The example “shows off” the full functionality of Strip(). Note that a simpler example wouldn’t be as useful, if it doesn’t answer those questions:

// Example: Strip("ab", "a") returns "b"

Here’s another example of a function that could use an illustration:

// Rearrange 'v' so that elements < pivot come before those >= pivot;
// Then return the largest 'i' for which v[i] < pivot (or -1 if none are < pivot)
int Partition(vector<int>* v, int pivot);

This comment is actually very precise, but a little bit hard to visualize. Here’s an example you could include to illustrate things further:

// ...
// Example: Partition([8 5 9 8 2], 8) might result in [5 2 | 8 9 8] and return 1
int Partition(vector<int>* v, int pivot);

There are a number of points to mention about the specific example input/output we chose:

  • The pivot is equal to elements in the vector to illustrate that edge case.
  • We put duplicates in the vector (8) to illustrate that this is an acceptable input.
  • The resulting vector is not sorted—if it were, the reader might get the wrong idea.
  • Because the return value was 1, we made sure 1 wasn’t also a value in the vector—that would be confusing.

Simplifying Loops and Logic

减少嵌套: 在函数里可以 return early, 在循环里可以写 continue.

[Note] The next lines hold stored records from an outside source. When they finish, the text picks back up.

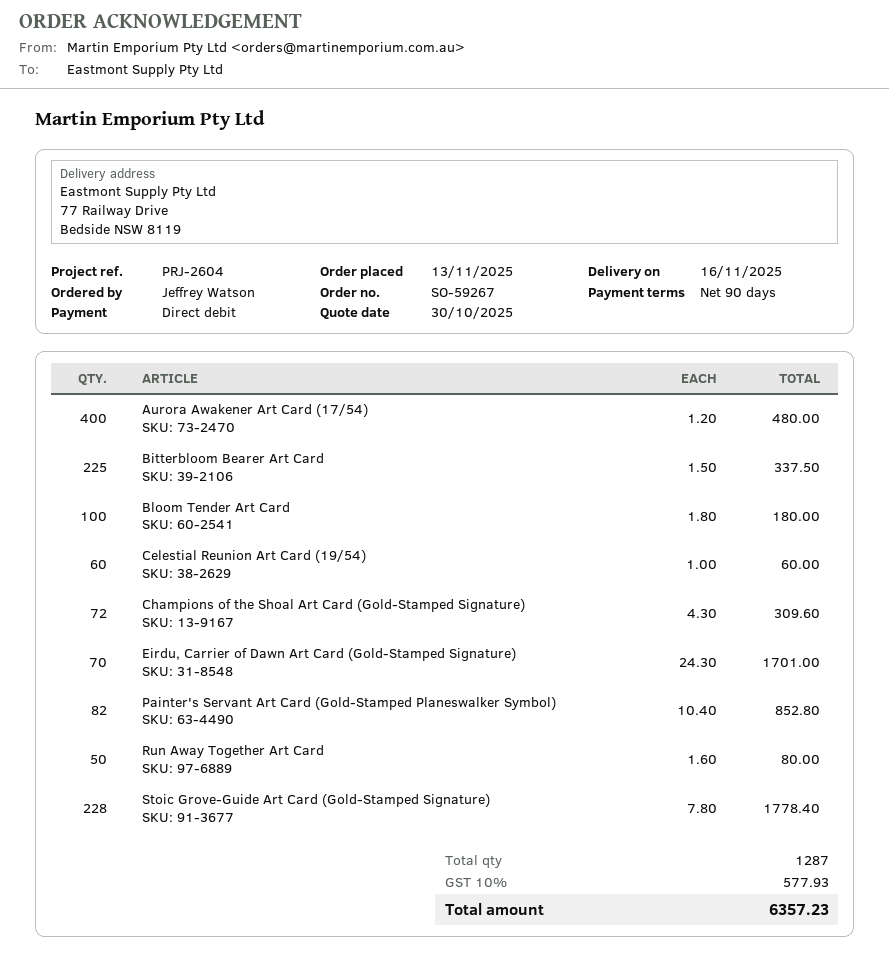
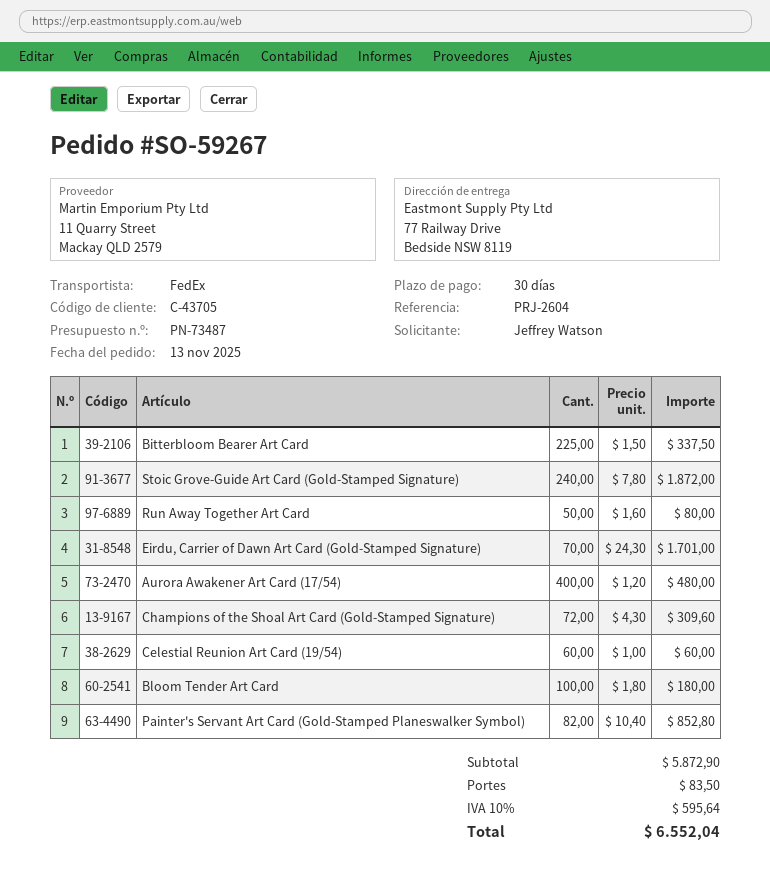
payment terms: 90 days -> 30 days
Stoic Grove-Guide Art Card (Gold-Stamped Signature): 228 x 7.80 = 1778.40 -> 240 x 7.80 = 1872.00
shipping: none -> 83.50
tax: 10% = 577.93 -> 10% = 595.64
total: 6357.23 -> 6552.04

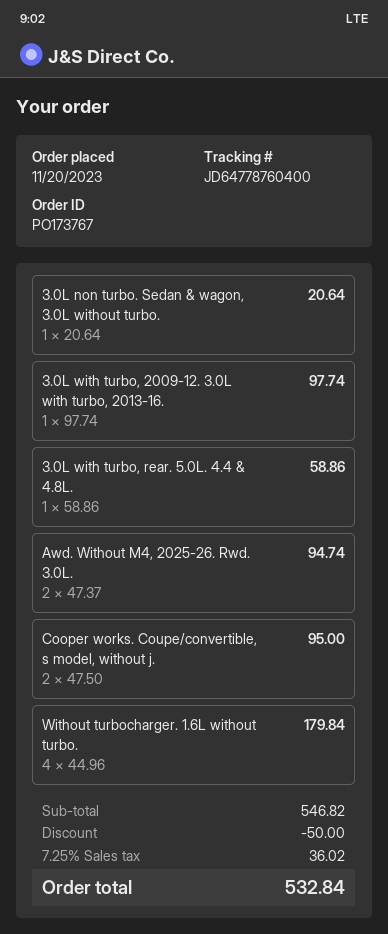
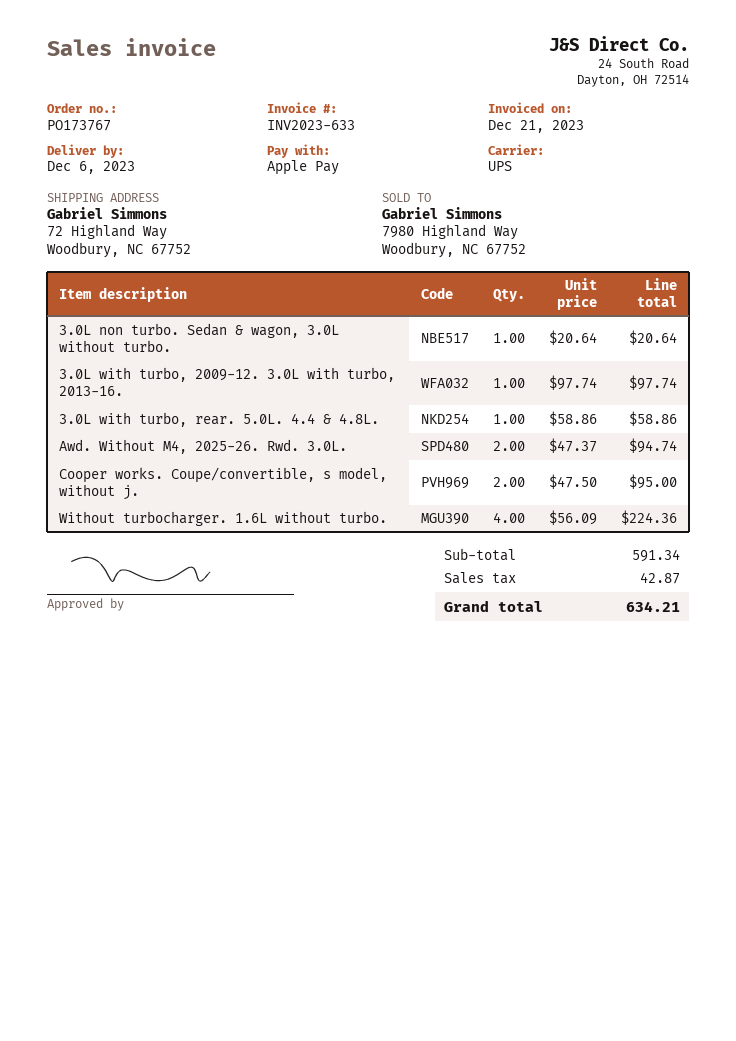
Without turbocharger. 1.6L without turbo.: 4 x 44.96 = 179.84 -> 4 x 56.09 = 224.36
subtotal: 546.82 -> 591.34
discount: 50.00 -> none
tax: 36.02 -> 42.87
total: 532.84 -> 634.21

The Order of Arguments in Conditionals

Which of these two pieces of code is more readable:

if (length >= 10)

or

if (10 <= length)

To most programmers, the first is much more readable. But what about the next two:

while (bytes_received < bytes_expected)

or

while (bytes_expected > bytes_received)

Again, the first version is more readable.

Left-hand side Right-hand side
The expression “being interrogated,” whose value is more in flux. The expression being compared against, whose value is more constant.

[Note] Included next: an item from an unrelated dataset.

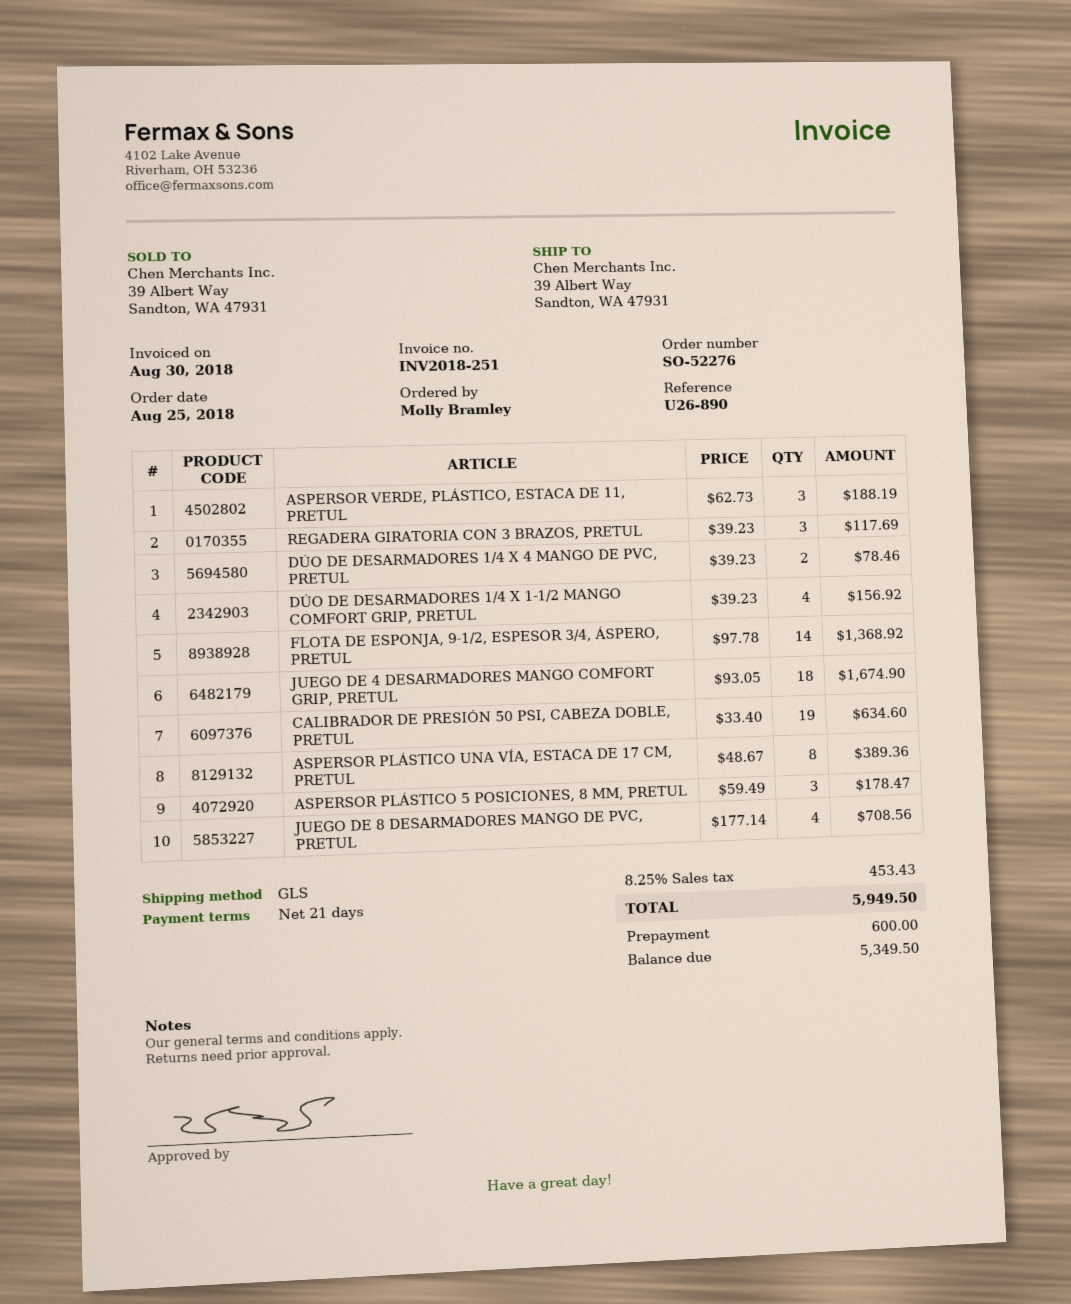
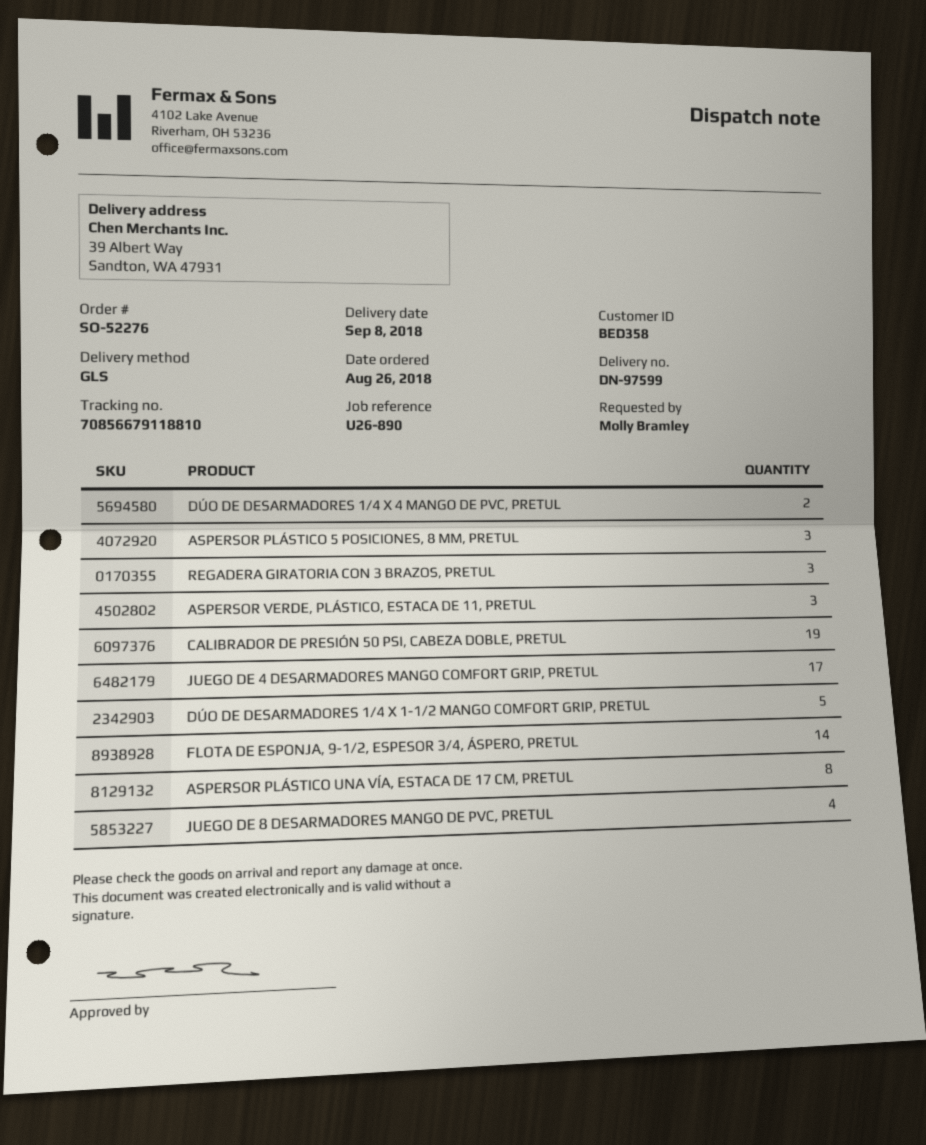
order date: 2018-08-25 -> 2018-08-26
DÚO DE DESARMADORES 1/4 X 1-1/2 MANGO COMFORT GRIP, PRETUL: 4 -> 5
JUEGO DE 4 DESARMADORES MANGO COMFORT GRIP, PRETUL: 18 -> 17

The Order of if/else Blocks

  • Prefer dealing with the positive case first instead of the negative—e.g., if (debug) instead of if (!debug).
  • Prefer dealing with the simpler case first to get it out of the way. This approach might also allow both the if and the else to be visible on the screen at the same time, which is nice.
  • Prefer dealing with the more interesting or conspicuous case first.

For example, suppose you have a web server that’s building a response based on whether the URL contains the query parameter expand_all:

if (!url.HasQueryParameter("expand_all")) {
    response.Render(items);
    ...
} else {
    for (int i = 0; i < items.size(); i++) {
        items[i].Expand();
    }
    ...
}

When the reader glances at the first line, her brain immediately thinks about the expand_all case. It’s like when someone says, “Don’t think of a pink elephant.” You can’t help but think about it—the “don’t” is drowned out by the more unusual “pink elephant.”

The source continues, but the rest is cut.